WASHINGTON -- U.S. prosecutors announced Thursday that they have charged more than 400 people with taking part in health care fraud and opioid scams that totaled $1.3 billion in false billing.
Attorney General Jeff Sessions called the collective action the "largest health care fraud takedown operation in American history" and said it indicates that some doctors, nurses and pharmacists "have chosen to violate their oaths and put greed ahead of their patients."

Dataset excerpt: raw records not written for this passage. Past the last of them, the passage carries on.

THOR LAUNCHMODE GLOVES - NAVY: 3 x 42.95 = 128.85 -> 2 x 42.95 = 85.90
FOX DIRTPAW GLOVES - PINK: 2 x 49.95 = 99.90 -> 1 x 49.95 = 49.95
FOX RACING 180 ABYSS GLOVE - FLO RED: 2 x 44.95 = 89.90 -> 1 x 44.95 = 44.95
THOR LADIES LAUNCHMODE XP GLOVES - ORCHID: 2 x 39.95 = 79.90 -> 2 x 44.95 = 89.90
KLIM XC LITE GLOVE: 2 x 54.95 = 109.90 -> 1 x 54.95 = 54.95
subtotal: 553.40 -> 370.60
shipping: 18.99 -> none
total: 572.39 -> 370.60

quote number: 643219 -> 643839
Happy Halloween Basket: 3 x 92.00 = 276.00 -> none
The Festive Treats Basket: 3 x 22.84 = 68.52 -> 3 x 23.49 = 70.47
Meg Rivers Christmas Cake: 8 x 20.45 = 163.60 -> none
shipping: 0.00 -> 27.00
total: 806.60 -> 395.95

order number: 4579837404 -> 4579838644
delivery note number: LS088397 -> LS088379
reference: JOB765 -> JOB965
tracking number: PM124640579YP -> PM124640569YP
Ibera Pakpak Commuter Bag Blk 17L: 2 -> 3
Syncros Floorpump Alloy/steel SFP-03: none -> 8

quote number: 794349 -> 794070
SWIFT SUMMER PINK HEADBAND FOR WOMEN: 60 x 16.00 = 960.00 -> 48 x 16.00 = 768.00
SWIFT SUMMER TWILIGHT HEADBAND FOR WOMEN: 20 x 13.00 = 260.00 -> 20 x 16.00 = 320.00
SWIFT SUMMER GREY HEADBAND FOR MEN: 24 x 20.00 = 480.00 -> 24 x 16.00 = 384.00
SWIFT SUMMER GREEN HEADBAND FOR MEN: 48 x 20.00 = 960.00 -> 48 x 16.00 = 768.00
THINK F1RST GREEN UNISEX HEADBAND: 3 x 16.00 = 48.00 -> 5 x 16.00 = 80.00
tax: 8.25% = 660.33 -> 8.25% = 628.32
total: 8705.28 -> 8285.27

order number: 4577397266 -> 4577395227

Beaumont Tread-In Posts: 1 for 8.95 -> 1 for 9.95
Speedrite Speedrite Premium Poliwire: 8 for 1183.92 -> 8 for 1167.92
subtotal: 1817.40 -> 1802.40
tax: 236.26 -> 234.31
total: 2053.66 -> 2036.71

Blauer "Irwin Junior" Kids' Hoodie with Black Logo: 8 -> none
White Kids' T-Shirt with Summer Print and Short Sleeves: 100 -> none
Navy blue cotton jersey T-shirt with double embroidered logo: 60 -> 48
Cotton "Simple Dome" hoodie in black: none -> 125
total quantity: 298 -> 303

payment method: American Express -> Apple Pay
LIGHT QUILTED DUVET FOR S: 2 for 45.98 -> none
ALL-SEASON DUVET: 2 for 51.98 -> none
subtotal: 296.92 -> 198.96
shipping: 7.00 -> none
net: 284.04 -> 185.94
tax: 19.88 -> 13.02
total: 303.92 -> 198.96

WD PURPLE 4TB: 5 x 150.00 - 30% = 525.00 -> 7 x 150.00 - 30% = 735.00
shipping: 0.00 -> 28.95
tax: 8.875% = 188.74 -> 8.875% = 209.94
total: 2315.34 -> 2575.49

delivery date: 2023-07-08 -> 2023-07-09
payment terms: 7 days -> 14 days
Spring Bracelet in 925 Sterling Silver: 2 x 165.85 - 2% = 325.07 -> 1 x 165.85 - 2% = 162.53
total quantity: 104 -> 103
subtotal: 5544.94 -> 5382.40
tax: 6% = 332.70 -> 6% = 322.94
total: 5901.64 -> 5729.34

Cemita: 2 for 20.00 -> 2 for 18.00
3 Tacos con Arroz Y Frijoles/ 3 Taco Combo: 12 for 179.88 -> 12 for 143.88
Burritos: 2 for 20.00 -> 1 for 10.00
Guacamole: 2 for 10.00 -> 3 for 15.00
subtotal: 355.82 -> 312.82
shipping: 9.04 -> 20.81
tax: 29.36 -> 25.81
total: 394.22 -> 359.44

Among those charged are six Michigan doctors accused of a scheme to prescribe unnecessary opioids. A Florida rehab facility is alleged to have recruited addicts with gift cards and visits to strip clubs, leading to $58 million in false treatments and tests.
Officials said those charged in the schemes include more than 120 people involved in prescribing and distributing narcotics.
"They seem oblivious to the disastrous consequences of their greed. Their actions not only enrich themselves, often at the expense of taxpayers, but also feed addictions and cause addictions to start," Sessions said in prepared remarks.
Sessions said in his remarks that nearly 300 health care providers are being suspended or banned from participating in federal health care programs.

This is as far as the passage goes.